Experimental rigor. AI-conducted experiments can have methodological flaws — inappropriate controls, statistical errors, data leakage, p-hacking. Detecting these requires careful review; autonomous systems that don’t pause for review can compound errors. The need for human-in-the-loop verification is real.

Reproducibility. AI-driven research carries amplified reproducibility risks — LLM outputs are inherently stochastic, computational pipelines may not be deterministic, code may not be archived. Best practices are emerging but not yet standard.

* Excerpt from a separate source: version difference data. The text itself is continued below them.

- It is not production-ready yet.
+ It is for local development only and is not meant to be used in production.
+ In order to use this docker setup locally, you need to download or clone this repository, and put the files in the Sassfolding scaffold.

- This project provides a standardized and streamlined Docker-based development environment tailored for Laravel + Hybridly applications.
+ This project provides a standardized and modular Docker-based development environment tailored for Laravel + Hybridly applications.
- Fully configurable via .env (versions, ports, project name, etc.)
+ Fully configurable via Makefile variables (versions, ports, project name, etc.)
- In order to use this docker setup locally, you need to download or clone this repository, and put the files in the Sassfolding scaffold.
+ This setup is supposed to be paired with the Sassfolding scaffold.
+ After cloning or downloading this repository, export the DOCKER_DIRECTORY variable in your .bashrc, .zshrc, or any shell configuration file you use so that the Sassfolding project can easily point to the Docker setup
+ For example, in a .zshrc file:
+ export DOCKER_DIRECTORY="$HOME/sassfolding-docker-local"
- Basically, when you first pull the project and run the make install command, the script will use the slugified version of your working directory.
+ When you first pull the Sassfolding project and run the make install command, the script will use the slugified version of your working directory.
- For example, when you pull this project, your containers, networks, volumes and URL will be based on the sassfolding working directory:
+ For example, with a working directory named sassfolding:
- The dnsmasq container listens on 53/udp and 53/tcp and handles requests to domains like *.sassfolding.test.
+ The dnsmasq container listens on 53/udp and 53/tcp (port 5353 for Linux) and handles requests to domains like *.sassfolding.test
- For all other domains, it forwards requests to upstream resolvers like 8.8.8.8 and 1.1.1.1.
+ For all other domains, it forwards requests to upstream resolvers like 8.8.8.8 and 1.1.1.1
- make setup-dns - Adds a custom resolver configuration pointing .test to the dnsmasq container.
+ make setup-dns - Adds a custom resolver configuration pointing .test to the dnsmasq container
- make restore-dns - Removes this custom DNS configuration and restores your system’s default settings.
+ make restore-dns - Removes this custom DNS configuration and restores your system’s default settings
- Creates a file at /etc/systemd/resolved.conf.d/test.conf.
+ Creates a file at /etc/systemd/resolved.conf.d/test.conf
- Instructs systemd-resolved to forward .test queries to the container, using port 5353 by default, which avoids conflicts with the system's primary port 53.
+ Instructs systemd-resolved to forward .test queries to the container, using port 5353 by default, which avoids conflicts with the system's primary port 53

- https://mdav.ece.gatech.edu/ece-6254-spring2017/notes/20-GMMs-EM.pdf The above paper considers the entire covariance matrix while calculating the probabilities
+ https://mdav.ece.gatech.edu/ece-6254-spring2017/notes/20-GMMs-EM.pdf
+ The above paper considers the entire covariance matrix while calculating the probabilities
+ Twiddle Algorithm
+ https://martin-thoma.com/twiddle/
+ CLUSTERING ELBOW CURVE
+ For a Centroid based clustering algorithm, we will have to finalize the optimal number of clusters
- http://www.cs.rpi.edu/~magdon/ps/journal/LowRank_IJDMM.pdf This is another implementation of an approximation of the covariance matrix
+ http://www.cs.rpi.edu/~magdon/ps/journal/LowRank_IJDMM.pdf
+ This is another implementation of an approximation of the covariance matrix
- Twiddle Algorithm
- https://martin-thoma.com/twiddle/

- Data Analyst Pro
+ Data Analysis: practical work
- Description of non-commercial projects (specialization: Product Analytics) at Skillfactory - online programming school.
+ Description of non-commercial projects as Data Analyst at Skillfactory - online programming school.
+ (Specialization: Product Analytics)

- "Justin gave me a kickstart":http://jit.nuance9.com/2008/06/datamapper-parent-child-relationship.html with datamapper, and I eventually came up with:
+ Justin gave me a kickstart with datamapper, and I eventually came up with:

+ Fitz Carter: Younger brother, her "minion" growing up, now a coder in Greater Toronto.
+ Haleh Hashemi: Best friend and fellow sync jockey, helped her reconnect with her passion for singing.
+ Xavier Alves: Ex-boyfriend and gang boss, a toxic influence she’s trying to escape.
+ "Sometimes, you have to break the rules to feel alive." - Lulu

Where autonomous research sits in 2026

The summary. AI-as-tool for science is substantively useful — literature search, code generation, brainstorming, draft writing are standard scientist workflows that now involve LLM assistance. AI-as-collaborator is emerging — systems like ChemCrow and Coscientist demonstrate that autonomous-action within bounded domains is possible. AI-as-researcher is aspirational — AI Scientist demonstrates the capability exists but at weak-research-output quality.

The trajectory is rapid. The 2024 AI Scientist was demonstrably weak; 2025-2026 successors are stronger; the 2027–2028 systems will be substantially more capable than current systems. Where this ends — at human-PhD level? human-postdoc level? human-PI level? somewhere different from human research entirely? — is one of the most consequential open questions in AI4S and in AI broadly.

The institutional response is also evolving. Journals are developing AI-disclosure policies; conferences are wrestling with AI-authored submissions; granting agencies are considering AI-impact assessments. The community-level adjustments are at least as consequential as the technical capabilities.

Editorial note. Sections §10 and the surrounding material on autonomous research will date faster than other parts of the chapter. The 2024–2026 systems described here are the state-of-the-art at writing; the systems available a year from publication will likely be substantively more capable. We treat this section as a snapshot of a rapidly-evolving frontier rather than a description of a stable state.

§11. Evaluation in Scientific Domains

Evaluation in AI for Science is harder than evaluation in mainstream ML. Standard ML benchmarks have well-defined train/test splits, clean ground truth, and reproducible scoring. Scientific domains often have none of these. This section develops what evaluation looks like in AI4S, the specific failure modes that arise, and the practices that have emerged.

The “ground truth” problem in science

Standard ML evaluation assumes a labelled test set with ground-truth answers. For an image classifier, ground truth is a human-assigned label. For an LM benchmark, ground truth is a correct response. The evaluator computes performance against this ground truth.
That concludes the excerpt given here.